# Load data

In [None]:
import numpy as np
import pandas as pd
import matplotlib.pyplot as plt
import seaborn as sns
import statsmodels.api as sm
from scipy import stats
stats.chisqprob = lambda chisq, df: stats.chi2.sf(chisq, df)
import warnings
warnings.filterwarnings("ignore")

In [None]:
data = pd.read_csv('../input/heart-disease-uci/heart.csv')
data.head()

**** Let's explore each column****
1. 'age' - age in year
1. 'sex'- male and female (1 and 0)
1. 'cp' - chest pain type (0,1,2,3)
1. 'trestbps' - resting blood pressure (in mm Hg on admission to the hospital)
1. 'chol' - serum cholestoral in mg/dl
1. 'fbs'- (fasting blood sugar &gt; 120 mg/dl) (1 = true; 0 = false)
1. 'restecg' - resting electrocardiographic results
1. 'thalach' - maximum heart rate achieved
1. 'exang' - exercise induced angina (1 = yes; 0 = no)
1. 'oldpeak' - ST depression induced by exercise relative to rest
1. 'slope' - the slope of the peak exercise ST segment
1. 'ca' - number of major vessels (0-3) colored by flourosopy
1. 'thal' - 3 = normal; 6 = fixed defect; 7 = reversable defect
1. 'target' - (Yes = 1, No = 0)

In [None]:
data.describe()

In [None]:
#Change categorial columns that's contain numerical value to categorical.

data['sex'] = data['sex'].astype(str)
data['cp'] = data['cp'].astype(str)
data['fbs'] = data['fbs'].astype(str)
data['exang'] = data['exang'].astype(str)
data['ca'] = data['ca'].astype(str)
data.info()

# Explore the data

In [None]:
def plot_box(data, cols, col_x = 'target'):
    for col in cols:
        sns.set_style("whitegrid")
        sns.boxplot(col_x, col, data=data)
        plt.xlabel(col_x) # Set text for the x axis
        plt.ylabel(col)# Set text for y axis
        plt.show()
        
num_cols = ['age','sex', 'cp', 'trestbps', 'chol', 'fbs', 'restecg','thalach', 
            'exang', 'oldpeak', 'slope', 'ca', 'thal']
plot_box(data, num_cols)

From box plot, It's seem like columns 'fbs' and 'restecg' is not effect to target.
Then I will drop these 2 columns.

In [None]:
#from box plot.Drop columns 'fbs','restecg'
data.drop(['fbs','restecg'],axis=1)
data.head()

In [None]:
#Chek missing value
data.isnull().sum()

# Train the model.

**Import Train Test Split**

In [None]:
from sklearn.model_selection import train_test_split
X = data.iloc[:,:-2]
y = data['target']
X_train, X_test, y_train, y_test = train_test_split(X, y, test_size = 0.2, random_state = 0)


**Train Model  ******

In [None]:
from sklearn.model_selection import cross_val_score
from sklearn.linear_model import LogisticRegression
from sklearn import tree
from sklearn.naive_bayes import GaussianNB
from sklearn.ensemble import RandomForestClassifier
from sklearn.metrics import classification_report, confusion_matrix, accuracy_score

model_1 = LogisticRegression()
model_2 = tree.DecisionTreeClassifier(max_depth = 4, criterion = 'entropy')
model_3 = GaussianNB()
model_4 = RandomForestClassifier(n_estimators=100,max_depth=4,criterion='gini')

#Create models list
models = [model_1, model_2, model_3, model_4]

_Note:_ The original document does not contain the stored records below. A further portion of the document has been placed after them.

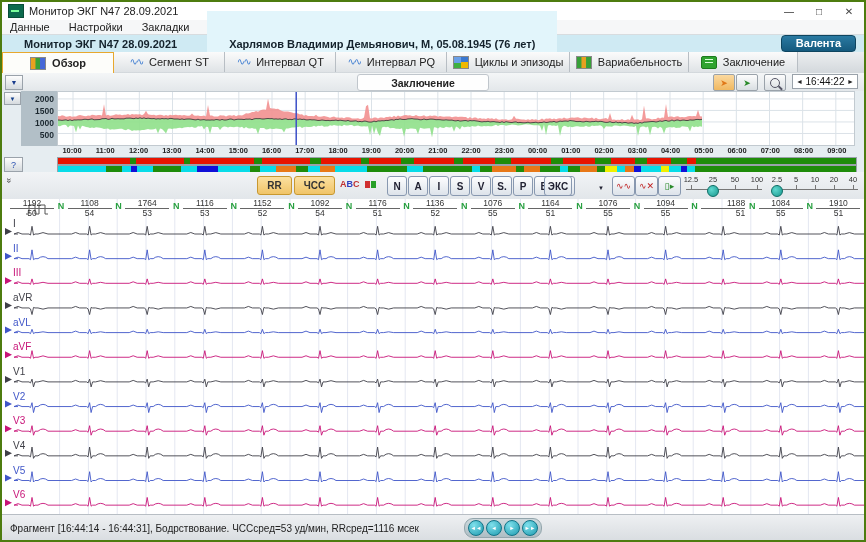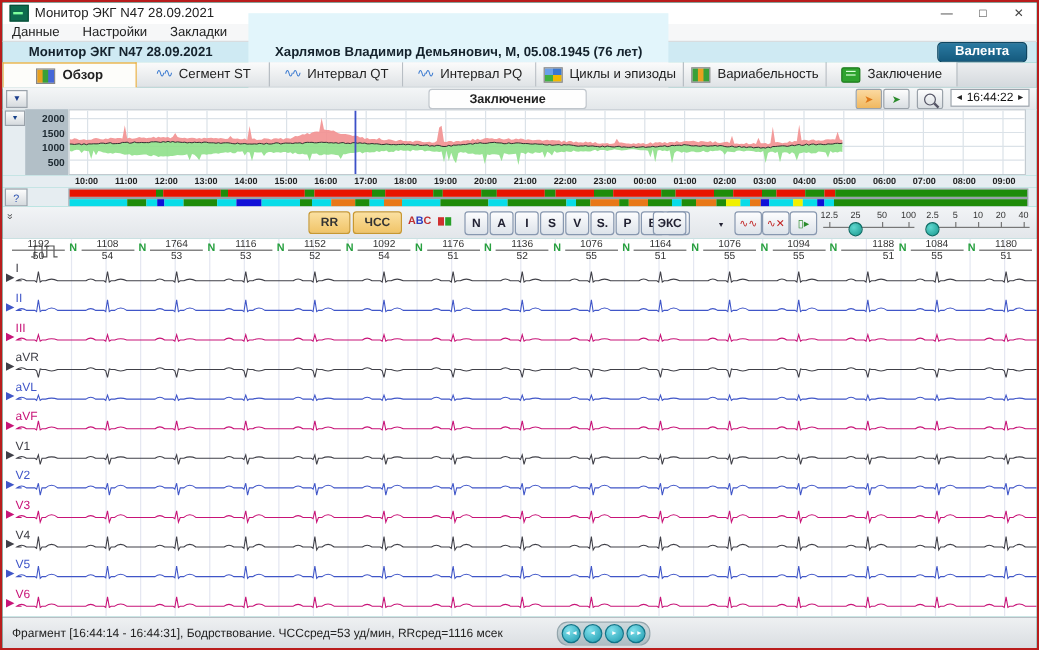--- a/index.html
+++ b/index.html
@@ -3,8 +3,8 @@
 <meta charset="utf-8">
 <style>
   html,body{margin:0;padding:0;background:#9ab6cc;font-family:"Liberation Sans",sans-serif;}
-  #win{position:relative;width:866px;height:542px;box-sizing:border-box;border:2px solid #b91c1c;
-       background:#14b8a6;overflow:hidden;font-family:"Liberation Sans",sans-serif;}
+  #win{position:relative;width:866px;height:542px;box-sizing:border-box;border:2px solid #4d7c0f;
+       background:#e5e5e5;overflow:hidden;font-family:"Liberation Sans",sans-serif;}
   .abs{position:absolute;}
   
   #titlebar{left:0;top:0;width:862px;height:18px;background:#ffffff;display:flex;align-items:center;}

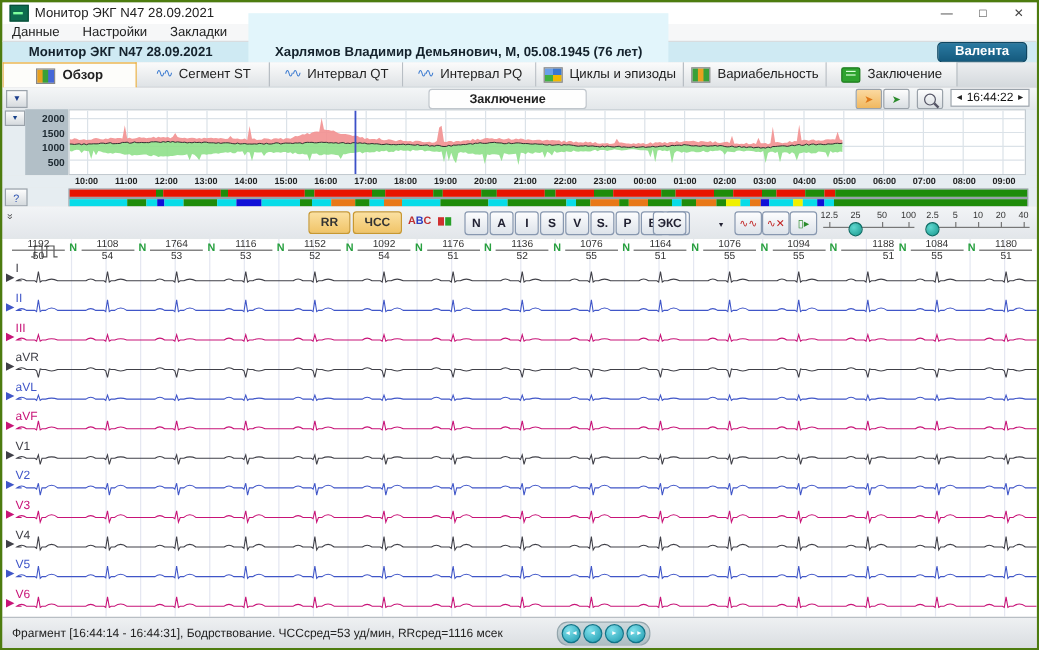--- a/index.html
+++ b/index.html
@@ -521,7 +521,7 @@
         </div>
         <span class="nlab" style="left: 807.8px;">N</span>
         <div class="frac" style="left: 836.4px;">
-          <span class="rr">1180</span>
+          <span class="rr">1910</span>
           <span class="hr">51</span>
         </div>
         <span class="nlab" style="left: 865.4px;">N</span>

#Find accuracy by using cross validation. In this case, I split data to 5 folds.   
for model in models:
    cvs = cross_val_score(model, X_train, y_train, cv=5)
    print('{0} score is {1}'.format(model,cvs.mean()))



From above, I saw the model 1 and model 4 have more accuacy than others. I select these 2 models.

In [None]:
#cHECK Test Accuracy

for model in [model_1, model_4]:
    model = model.fit(X_train, y_train)
    y_test_pred = model.predict(X_test)
    test_acc = accuracy_score(y_test, y_test_pred)
    matrix = confusion_matrix(y_test, y_test_pred)
    print('{0} accuracy is {1}'.format(model, test_acc))
    

Test accuracy have no difference, but model 1 have higher train accuracy than model 4, Then model 1 or Logistic regression is appropiate to this data.